La santé des salariés sacrifiée
Il y a danger. Le projet de loi El Khomri supprime le suivi médical pour tous. Seuls les travailleurs les plus exposés seraient surveillés. Une grave remise en cause de la protection de la santé et de la sécurité des salariés.
Certes, personne ne nie la pénurie de médecins du travail, aujourd'hui criante. Le Gouvernement aurait pu se saisir du problème et prévoir dans la loi « travail » des mesures pour y remédier.
Malheureusement, ce texte n'a d'autre ambition que de gérer la pénurie grâce à un objectif simple : alléger au maximum les « contraintes » des employeurs en matière de santé au travail. Dans son article 44, le projet de loi El Khomri revient sur l'obligation de faire passer une visite médicale à tout salarié nouvellement embauché (en CDI, en CDD…). De la même manière, la visite médicale biennale pour tous disparaît.
Visite « d'information et de prévention ». Aujourd'hui, une visite médicale est obligatoire pour tous les salariés, dès l'embauche, pour vérifier leur aptitude à occuper leur emploi (art. R. 4624-11 du Code du travail).
Par la suite, cette visite médicale, effectuée par un médecin du travail, est obligatoire tous les deux ans (art. R4624-16 du Code du travail).
Dans le projet de loi, il n’est plus question de surveiller de façon systématique l’état de santé des salariés dès leur prise de fonctions. La visite médicale d'embauche serait remplacée par une simple visite « d’information et de prévention » (article L. 4624-1 nouveau du Code du travail dans le projet de loi). Cette visite pourrait être effectuée par un médecin du travail, mais aussi par tout membre d’une « équipe pluridisciplinaire » : un infirmier par exemple.

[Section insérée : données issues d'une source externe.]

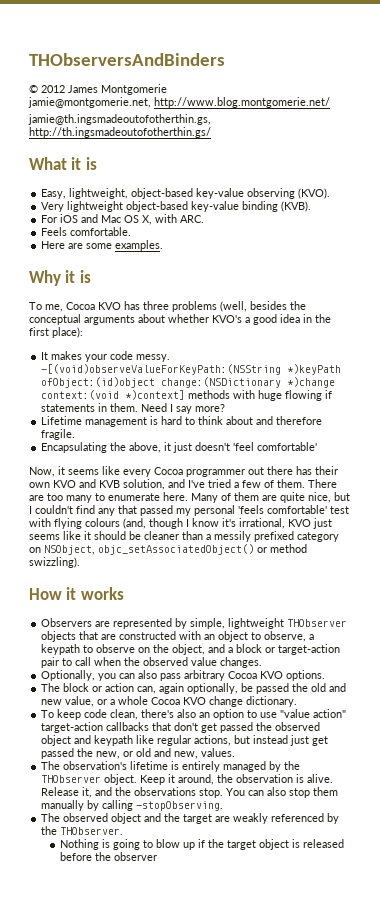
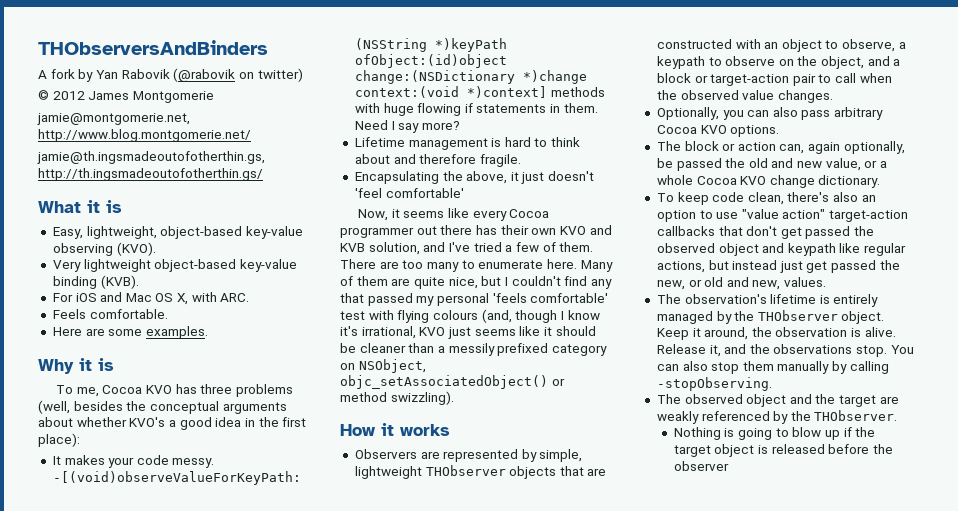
+ A fork by Yan Rabovik (@rabovik on twitter)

Un suivi médical réservé aux salariés les plus exposés
Le projet de loi El Khomri revient sur le droit à une surveillance médicale pour tous. Passée l'embauche, seuls les salariés présentant des « risques » seraient suivis régulièrement. La périodicité de ce suivi médical prendrait en compte les « conditions de travail, l’état de santé et l’âge du travailleur, ainsi que des risques professionnels auxquels il est exposé ». Ces risques seraient identifiés par une « équipe pluridisciplinaire », c’est-à-dire composée d’un médecin du travail et d’infirmiers.
Une fois les risques identifiés, ces salariés seraient soumis à un examen médical d’aptitude réalisé « avant embauche » par le médecin du travail. Cet examen, renouvelé périodiquement (sans autre précision), aurait pour but de s’assurer que l’état de santé de ces salariés est compatible avec leur poste d’affectation (art. L. 4624-2 nouveau du Code du travail dans le projet de loi).
À la lecture de ce passage du projet de loi, on se demande comment, concrètement, il sera possible de faire passer un examen médical avant embauche alors que les risques ne seront détectés qu’après la prise effective des fonctions.